Standard Horn Tone Rule? No. For a long time, all General Motors horns were made at Delco-Remy, here in Anderson. The Cadillacs had a diminished 7th chord with 4 horns, the mid-priced cars had 3, and the cheapest had 2. The tide of little imported cars in the early 1960’s had much higher tones, though.
Wendy Mae Chambers claims to have made the first car horn organ in 1983. She’s wrong. Clark Sloan, a Delco-Remy engineer, had one in his car at least 15 years earlier.
Now, of course, you can get one at J.C. Whitney online. They also sell horns that sound like freight trains, quartets of little air horns that play “La Cucaracha,” and the ever popular Aa-Ooga horns.
I have no idea about french ambulances, but the classic “Martinshorn” - sound (high / low) that is used by many European police/fire department/ambulance cars is a 4th, not a tritone.
You can listen to it here (a small (35 kb) mp3) http://www.thw-hannover.de/inh/hilfe/ausbildung/soft/martin56.mp3 .
Not too long ago, I drove an 87’ Chevy Nova hatchback. It was a rusty piece of crap with a wimpy little beep-beep horn. I fantasized about getting one of those big air horns that locomotives use and bolting it to the roof of the Nova. Then I’d go cruising, find someone who was driving while talking on their cellphone (and was thus oblivious to everything around them), and them pull up behind him/her and let 'er rip.
BRAAAAAAAAAAAAP!!!
Maybe I could get kickback from the underwear companies.
never been in a traffic jam?
That doesn’t change the possiblity that you did hear some make this claim. Sorry Doug, I know a few people that do inspections…that ain’t part of the test.
Matter of fact…none of the cars or trucks I’ve owned recently had horns that were the same.
I too drove an '87 Nova hatchback until about 3 years ago. If the body wasn’t falling apart from rust, I’d still have it. With a fresh tine-up I got 50mpg highway, and about 35 in town.

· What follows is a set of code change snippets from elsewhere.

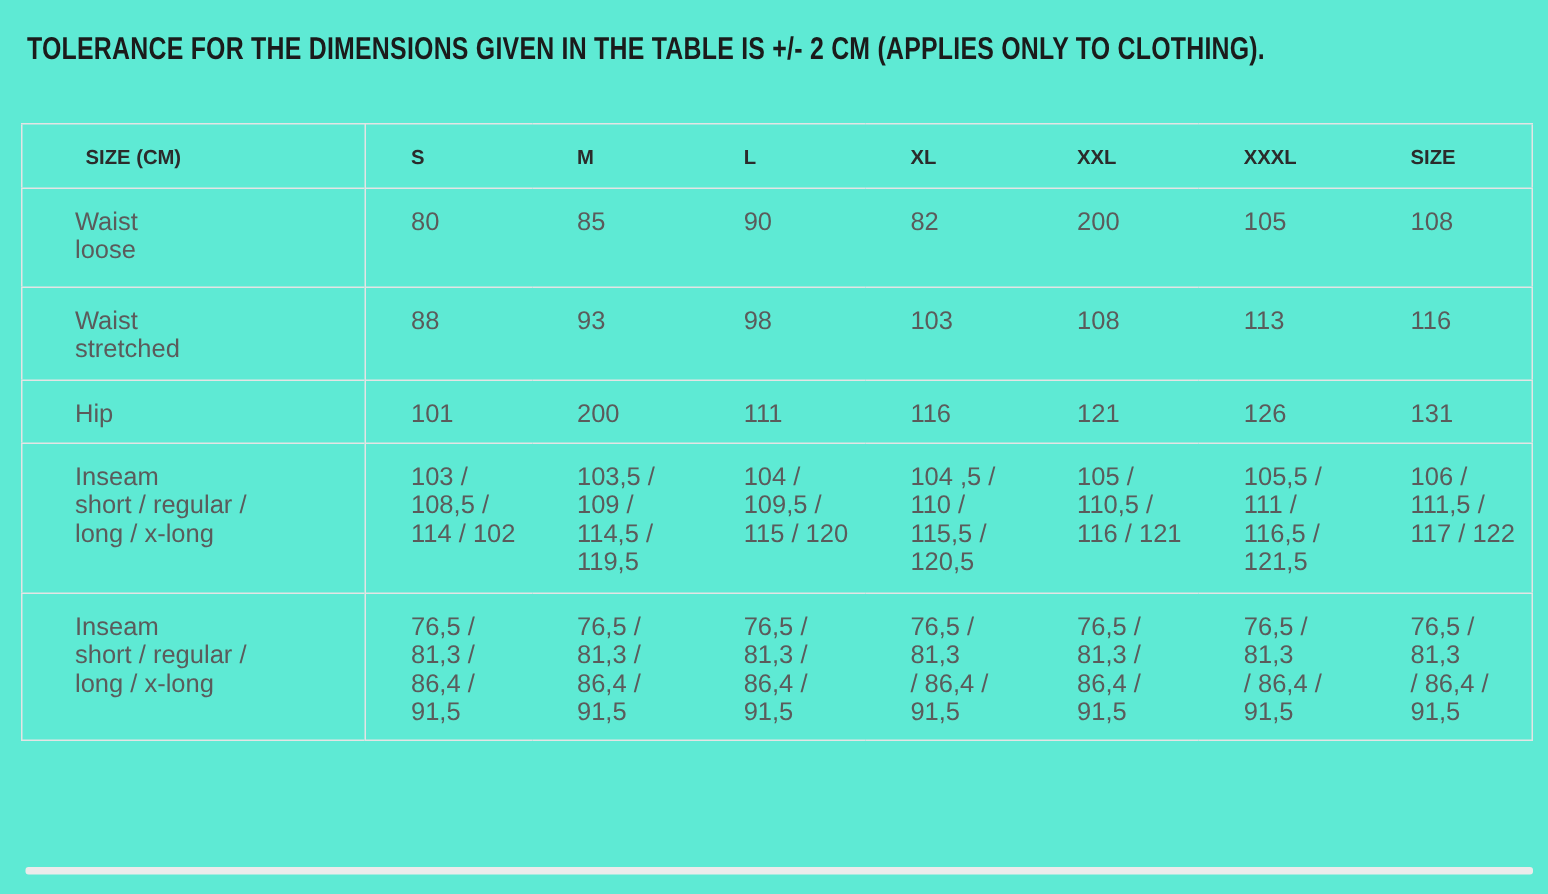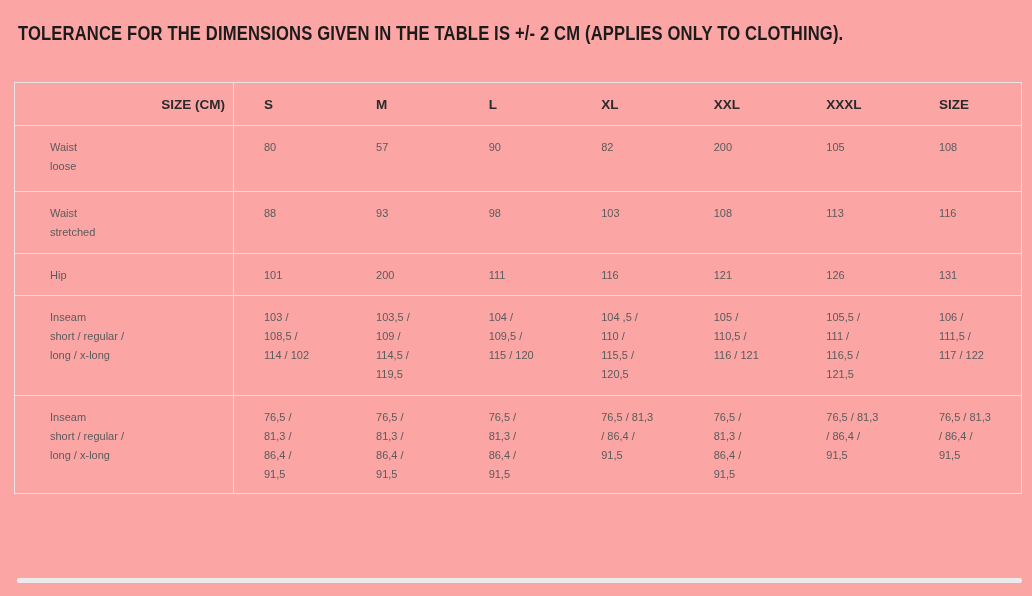--- a/index.html
+++ b/index.html
@@ -5,21 +5,21 @@
   html, body {
     margin: 0;
     padding: 0;
     background: #ffffff;
     font-family: "Liberation Sans", "DejaVu Sans", sans-serif;
   }
   .page {
     position: relative;
     width: 1032px;
     height: 596px;
-    background: #fca5a5;
+    background: #5eead4;
     overflow: hidden;
   }
   .page-title {
     position: absolute;
     left: 18px;
     top: 21px;
     font-size: 21px;
     font-weight: 700;
     color: #1b1b1b;
     letter-spacing: 0.2px;
@@ -44,31 +44,31 @@
     overflow: hidden;
   }
   table.size-table th {
     font-size: 13.5px;
     font-weight: 700;
     color: #2b2b2b;
     padding: 14px 8px 9px 30px;
     white-space: nowrap;
   }
   table.size-table td {
-    font-size: 11px;
+    font-size: 17px;
     color: #5b5b5b;
     line-height: 19px;
     padding: 12px 8px 9px 30px;
     white-space: pre-line;
   }
   .label-col {
     width: 178px;
     border-right: 1px solid #e4e4e4;
   }
-  table.size-table th.label-col { padding-left: 32px; text-align: right; }
+  table.size-table th.label-col { padding-left: 42px; }
   table.size-table td.label-col { padding-left: 35px; }
   tr.h-head { height: 43px; }
   tr.h-r0 { height: 66px; }
   tr.h-r1 { height: 62px; }
   tr.h-r2 { height: 42px; }
   tr.h-r3 { height: 83px; }
   tr.h-r4 { height: 100px; }
   tr.h-r5 { height: 97px; }
   .next-section-edge {
     position: absolute;
@@ -98,21 +98,21 @@
         <th>XXL</th>
         <th>XXXL</th>
         <th>SIZE</th>
       </tr>
     </thead>
     <tbody>
       <tr class="h-r0">
         <td class="label-col">Waist
 loose</td>
         <td>80</td>
-        <td>57</td>
+        <td>85</td>
         <td>90</td>
         <td>82</td>
         <td>200</td>
         <td>105</td>
         <td>108</td>
       </tr>
       <tr class="h-r1">
         <td class="label-col">Waist
 stretched</td>
         <td>88</td>

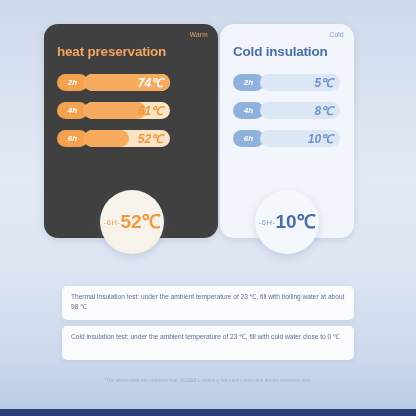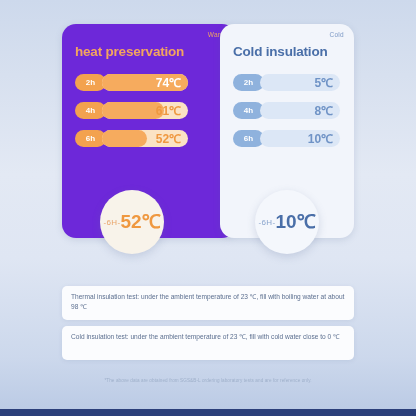--- a/index.html
+++ b/index.html
@@ -10,22 +10,22 @@
     position:relative;
   }
   .stage{position:absolute;inset:0;}
 
   
   .card{
     position:absolute;border-radius:14px;
     box-shadow:0 2px 7px rgba(90,110,150,.18);
   }
   .card.warm{
-    left:62px;top:24px;width:174px;height:214px;
-    background:#6d28d9;
+    left:44px;top:24px;width:174px;height:214px;
+    background:#404040;
   }
   .card.cold{
     left:220px;top:24px;width:134px;height:214px;
     background:#f2f5fb;
     text-align:right;
   }
   .corner-tag{
     position:absolute;top:7px;right:10px;
     font-size:6.5px;letter-spacing:.3px;
   }
@@ -33,21 +33,21 @@
   .corner-tag.cold{color:#7d99c6;}
 
   .card-title{
     position:absolute;left:13px;top:20px;
     font-size:13.5px;font-weight:bold;letter-spacing:-.2px;
   }
   .card-title.warm{color:#f3a55f;}
   .card-title.cold{color:#4a6fa8;}
 
   
-  .rows{position:absolute;left:13px;top:50px;}
+  .rows{position:absolute;left:13px;top:50px;font-style:italic;}
   .row{display:flex;align-items:center;margin-bottom:11px;}
   .pill{
     height:17px;border-radius:9px;display:flex;align-items:center;
     justify-content:center;color:#fff;font-size:8px;font-weight:bold;
     flex:none;
   }
   .track{
     height:17px;border-radius:9px;position:relative;display:flex;
     align-items:center;justify-content:flex-end;
     padding-right:7px;box-sizing:border-box;

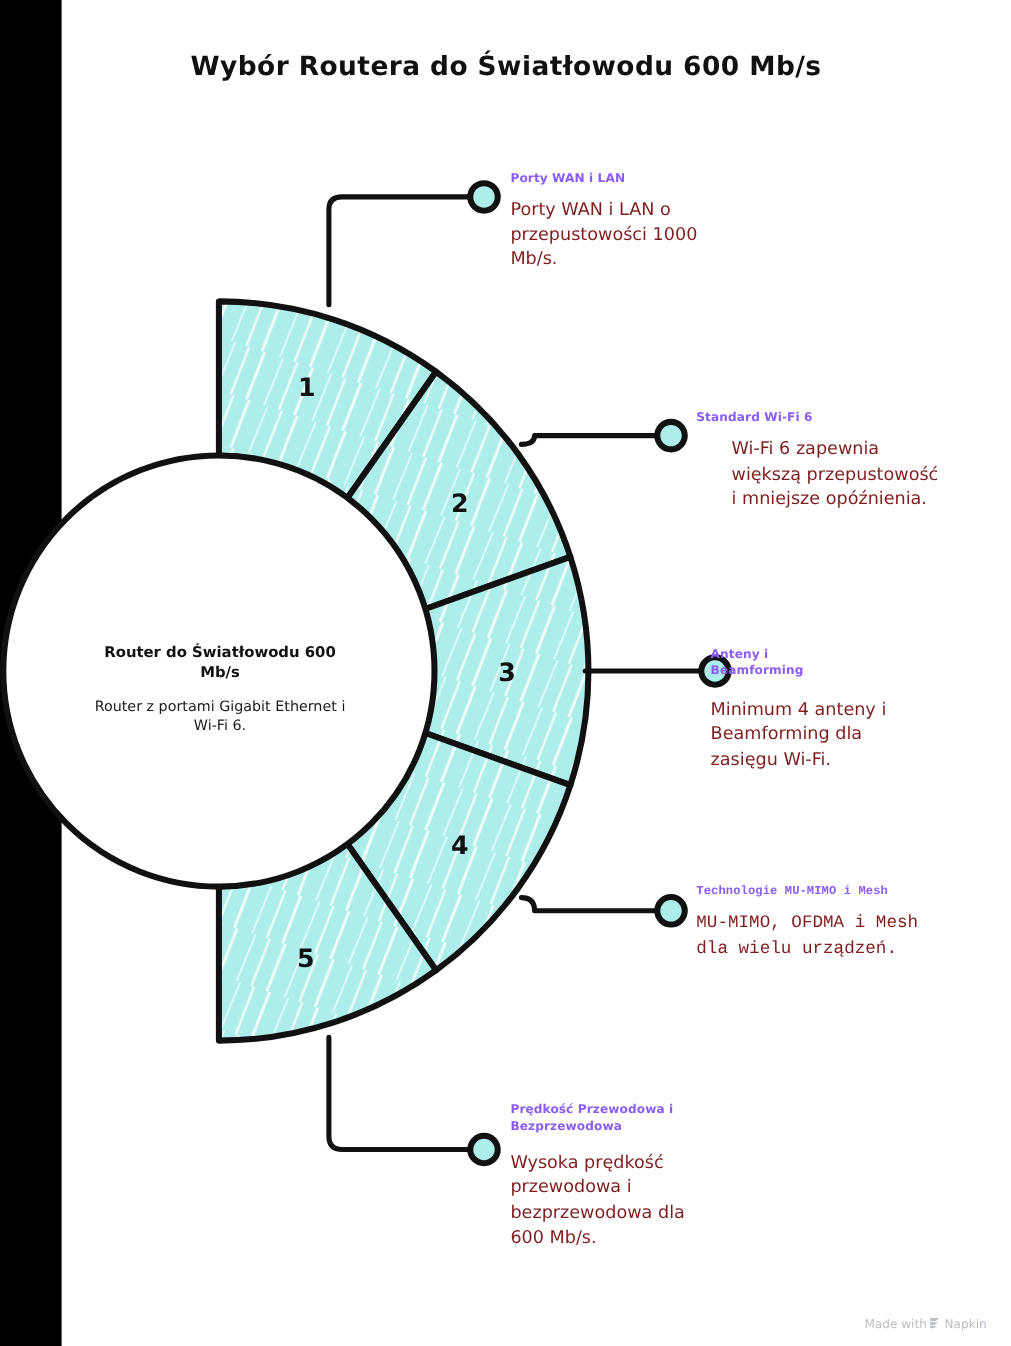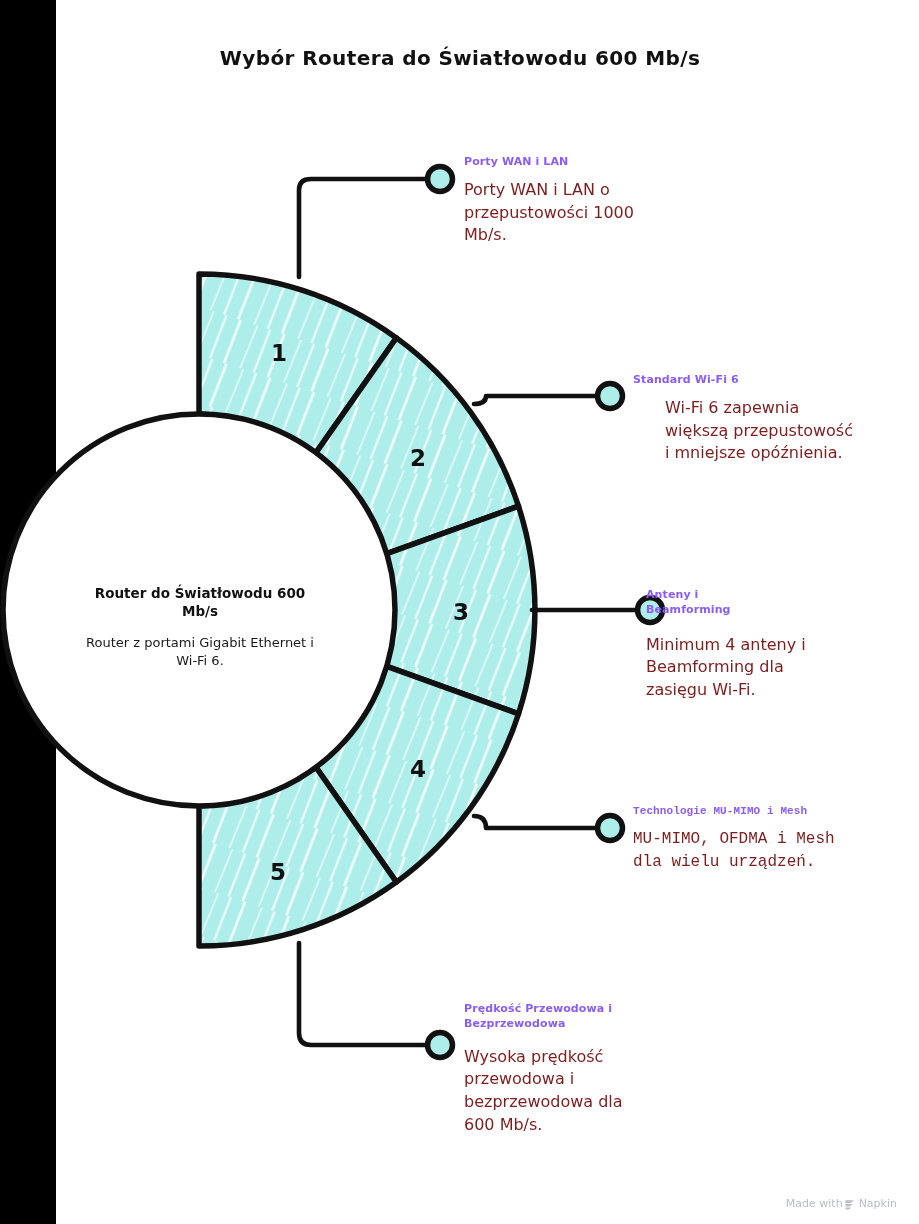--- a/index.html
+++ b/index.html
@@ -22,21 +22,21 @@
     left: 0; top: 0;
     width: 56px; height: 1224px;
     background: #000000;
   }
   
   .title {
     position: absolute;
     left: 60px; top: 46px;
     width: 800px;
     text-align: center;
-    font-size: 20px;
+    font-size: 24px;
     font-weight: 700;
     color: #111111;
     letter-spacing: 0.4px;
     font-family: "DejaVu Sans", sans-serif;
   }
   
   .diagram {
     position: absolute;
     left: 0; top: 0;
     width: 919px; height: 1224px;
@@ -87,21 +87,21 @@
     font-weight: 700;
     color: #111111;
     transform: translate(-50%, -50%);
     pointer-events: none;
   }
   
   .watermark {
     position: absolute;
     right: 22px; bottom: 14px;
     display: flex;
-    align-items: flex-end;
+    align-items: flex-start;
     gap: 2px;
     font-size: 11px;
     color: #b9bec4;
     font-family: "DejaVu Sans", sans-serif;
   }
   .wm-logo { display: inline-block; width: 12px; height: 11px; }
 </style>
 </head>
 <body>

But I DID buy a new horn for it because the original was so lame. Not a locomotive hown, just something a little huskier and manlier.
On my first car, a 1959 Pontiac Bonneville, I cobbled together all the horns a Cadillac had. Then, while prowling a scrapyard (auto recycling center, now,) I found an old tractor trailer (semi) truck with a huge air horn on the roof. I took it off and bought it. The plate on the back says STROMBOS, the world’s strongest signal. I endeavored to mount the thing behind the grille of the Pontiac. I had a pressure tank in the trunk and a chain pull valve under the dash. The monster sounded just like a train. I could hwonk the horn a quarter mile from my girlfriend’s dorm, and she’d be waiting at the door when I got there.